Joeanne just seen your post.  How responsible selling them on as colts!


----------



## Moomin1 (11 January 2013)

Stupid phone! Emaciated not emancipated!


----------



## joeanne (11 January 2013)

Probably one of the few times you and I see eye to eye Moomin eh!
But yes.....of you are going to sell goals without breed papers, for far more than they are worth, then bung another £90 on and geld the poor sods.


----------



## joeanne (11 January 2013)

Sell foals* 
Poxy phone....


----------



## carthorse (11 January 2013)

There seem to be some now up for rehoming on facebook. The trouble with all charities is people realise they can make money and if the problem is solved then their money stops. It is legal to pay yourself a wage through a charity.  If the horses are given up to the RSPCA then they will go out for adoption properly. I am just wondering if they are selling them and keeping some which they can use the donations


----------



## carthorse (11 January 2013)

To keep


----------



## FionaM12 (11 January 2013)

Moomin1 said:



			Stupid phone! Emaciated not emancipated!
		
Click to expand...

Made me smile though.


----------



## Mrs. Jingle (11 January 2013)

I won't add to the numerous posts already made concerning both the wily old fox and his business partner. I have already done this on facebook and it will not make one jot of difference to the mass hysteria now associated with giving anything and everything to this rather dubious 'cause'.
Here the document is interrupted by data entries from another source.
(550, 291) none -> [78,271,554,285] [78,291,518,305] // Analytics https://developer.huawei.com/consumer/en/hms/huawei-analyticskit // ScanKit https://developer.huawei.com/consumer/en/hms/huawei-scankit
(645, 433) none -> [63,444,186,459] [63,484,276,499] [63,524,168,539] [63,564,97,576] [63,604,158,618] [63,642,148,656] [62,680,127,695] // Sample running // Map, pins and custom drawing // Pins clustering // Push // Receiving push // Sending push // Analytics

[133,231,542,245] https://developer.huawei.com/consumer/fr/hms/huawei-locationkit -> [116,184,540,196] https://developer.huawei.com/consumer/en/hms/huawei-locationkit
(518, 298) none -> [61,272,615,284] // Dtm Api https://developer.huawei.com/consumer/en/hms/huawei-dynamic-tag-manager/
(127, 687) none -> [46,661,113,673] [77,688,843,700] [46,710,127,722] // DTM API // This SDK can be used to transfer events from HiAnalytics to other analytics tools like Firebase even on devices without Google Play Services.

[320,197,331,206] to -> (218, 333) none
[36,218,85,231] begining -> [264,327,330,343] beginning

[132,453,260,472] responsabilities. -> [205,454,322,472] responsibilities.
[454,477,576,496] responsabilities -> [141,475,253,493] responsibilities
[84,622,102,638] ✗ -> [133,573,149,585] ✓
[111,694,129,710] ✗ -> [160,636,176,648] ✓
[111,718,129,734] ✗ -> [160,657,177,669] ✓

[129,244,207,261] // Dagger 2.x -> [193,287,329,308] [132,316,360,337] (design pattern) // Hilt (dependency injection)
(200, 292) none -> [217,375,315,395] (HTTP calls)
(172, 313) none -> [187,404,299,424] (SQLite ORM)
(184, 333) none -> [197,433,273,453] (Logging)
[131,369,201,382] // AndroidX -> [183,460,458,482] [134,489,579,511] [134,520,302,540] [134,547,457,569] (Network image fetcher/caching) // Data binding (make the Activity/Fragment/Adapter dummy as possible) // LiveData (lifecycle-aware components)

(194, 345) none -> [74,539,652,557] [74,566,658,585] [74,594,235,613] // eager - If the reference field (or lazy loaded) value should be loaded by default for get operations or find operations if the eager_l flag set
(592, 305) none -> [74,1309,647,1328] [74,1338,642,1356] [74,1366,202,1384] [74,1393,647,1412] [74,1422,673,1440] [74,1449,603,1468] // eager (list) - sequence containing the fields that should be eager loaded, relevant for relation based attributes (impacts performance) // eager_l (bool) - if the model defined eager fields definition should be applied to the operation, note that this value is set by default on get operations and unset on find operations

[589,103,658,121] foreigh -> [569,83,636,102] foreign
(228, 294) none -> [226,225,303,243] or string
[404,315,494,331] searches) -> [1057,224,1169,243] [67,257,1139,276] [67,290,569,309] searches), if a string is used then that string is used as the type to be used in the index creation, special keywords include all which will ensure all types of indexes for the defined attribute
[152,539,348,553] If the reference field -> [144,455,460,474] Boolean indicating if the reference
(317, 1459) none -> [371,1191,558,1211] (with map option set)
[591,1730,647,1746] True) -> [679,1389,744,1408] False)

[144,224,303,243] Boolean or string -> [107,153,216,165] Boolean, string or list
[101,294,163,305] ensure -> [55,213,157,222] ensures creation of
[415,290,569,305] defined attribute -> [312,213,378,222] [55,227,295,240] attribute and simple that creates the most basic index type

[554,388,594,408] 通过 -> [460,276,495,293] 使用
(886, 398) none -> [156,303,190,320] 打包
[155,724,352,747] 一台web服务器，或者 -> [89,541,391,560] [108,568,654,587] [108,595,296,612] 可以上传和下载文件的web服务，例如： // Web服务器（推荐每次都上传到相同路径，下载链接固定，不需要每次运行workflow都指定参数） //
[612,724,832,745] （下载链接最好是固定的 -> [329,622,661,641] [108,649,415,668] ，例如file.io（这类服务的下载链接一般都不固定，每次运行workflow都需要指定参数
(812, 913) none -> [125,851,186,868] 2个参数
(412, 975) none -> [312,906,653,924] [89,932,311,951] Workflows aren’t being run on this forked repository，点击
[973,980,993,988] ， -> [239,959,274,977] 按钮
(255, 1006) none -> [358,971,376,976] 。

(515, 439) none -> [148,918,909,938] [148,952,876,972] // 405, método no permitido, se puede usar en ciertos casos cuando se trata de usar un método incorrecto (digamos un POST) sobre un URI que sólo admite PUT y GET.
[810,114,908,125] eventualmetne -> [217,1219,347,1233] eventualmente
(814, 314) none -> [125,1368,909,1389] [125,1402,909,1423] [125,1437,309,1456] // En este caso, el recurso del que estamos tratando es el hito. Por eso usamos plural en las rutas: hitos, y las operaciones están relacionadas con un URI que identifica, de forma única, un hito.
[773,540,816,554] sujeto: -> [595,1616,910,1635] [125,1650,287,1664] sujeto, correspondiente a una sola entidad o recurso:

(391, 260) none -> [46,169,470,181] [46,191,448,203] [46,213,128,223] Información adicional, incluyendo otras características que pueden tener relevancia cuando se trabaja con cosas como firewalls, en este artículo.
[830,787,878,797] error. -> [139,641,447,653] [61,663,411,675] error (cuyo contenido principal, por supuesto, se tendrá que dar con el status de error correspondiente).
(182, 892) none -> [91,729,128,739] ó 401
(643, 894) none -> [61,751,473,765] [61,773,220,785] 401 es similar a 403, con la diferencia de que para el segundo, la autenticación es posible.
However I would like to say that I have not seen one comment about the role that the sponsors and  producers of this television garbage have played in this farce? Am I the only one who questions the morality of the decision to air an extremely biased and inaccurate picture of what is going on with this 'down on his luck breeder and dealer of third rate ponies'?

But then why am I surprised...this seems to be the medias latest choice of money spinner....just another highly inaccurate and inflammatory 'documentary' that falls apart when the truth is questioned more closely.


----------



## Moomin1 (11 January 2013)

FionaM12 said:



			Made me smile though. 

Click to expand...

Believe me I have had people actually say that to me, and I  have had to stifle my laughter so much that my my cheeks have ended up aching!


----------



## whoatherejig (11 January 2013)

The programme just made me think wtf was that all about????


----------



## horsesatemymoney (11 January 2013)

Emancipating them might solve the issue! I'd love 52 horses, but I know I can't afford more than 1 or 2...therefore, I only live within my horsey means and don't buy a mare and stallion and let them run wild together! Simples! I think there's more too it than we know, but expect it will all become clear at some point


----------



## Moomin1 (11 January 2013)

whoatherejig said:



			The programme just made me think wtf was that all about????


Click to expand...

I'm not surprised!

What it was really about, and what it should have shown, is basically a hoarder who failed to provide basic care on a long term basis to his masses of horses, despite over 200 hours of help from the RSPCA (and more than likely other organisations aswell), with two warnings, one of which the time limit was actually extended in order to give him even more of a chance to rectify things, finally ending up being found guilty of unnecessary suffering after causing some horses to become emaciated.  Not to mention the fact that in the meantime, despite the warnings he went and got more horses, possibly resulting in the death of a foal.

But no, that would be too boring for the media wouldn't it?  Instead they thought they would miss out the fact that he had all this prior help, and just launch in making out that the RSPCA had just recieved a call, skidded around the corner with a load of horseboxes and removed everything straight away!


----------



## guesstimation (11 January 2013)

It's not sat right with me either.  Don't get me wrong I am all for helping people but it has to be the right kind of help.  It never ceases to amaze me how many people will donate money to something without really knowing what's going on, loads of people are offering all sorts of help and money based on a well edited half hour programme! 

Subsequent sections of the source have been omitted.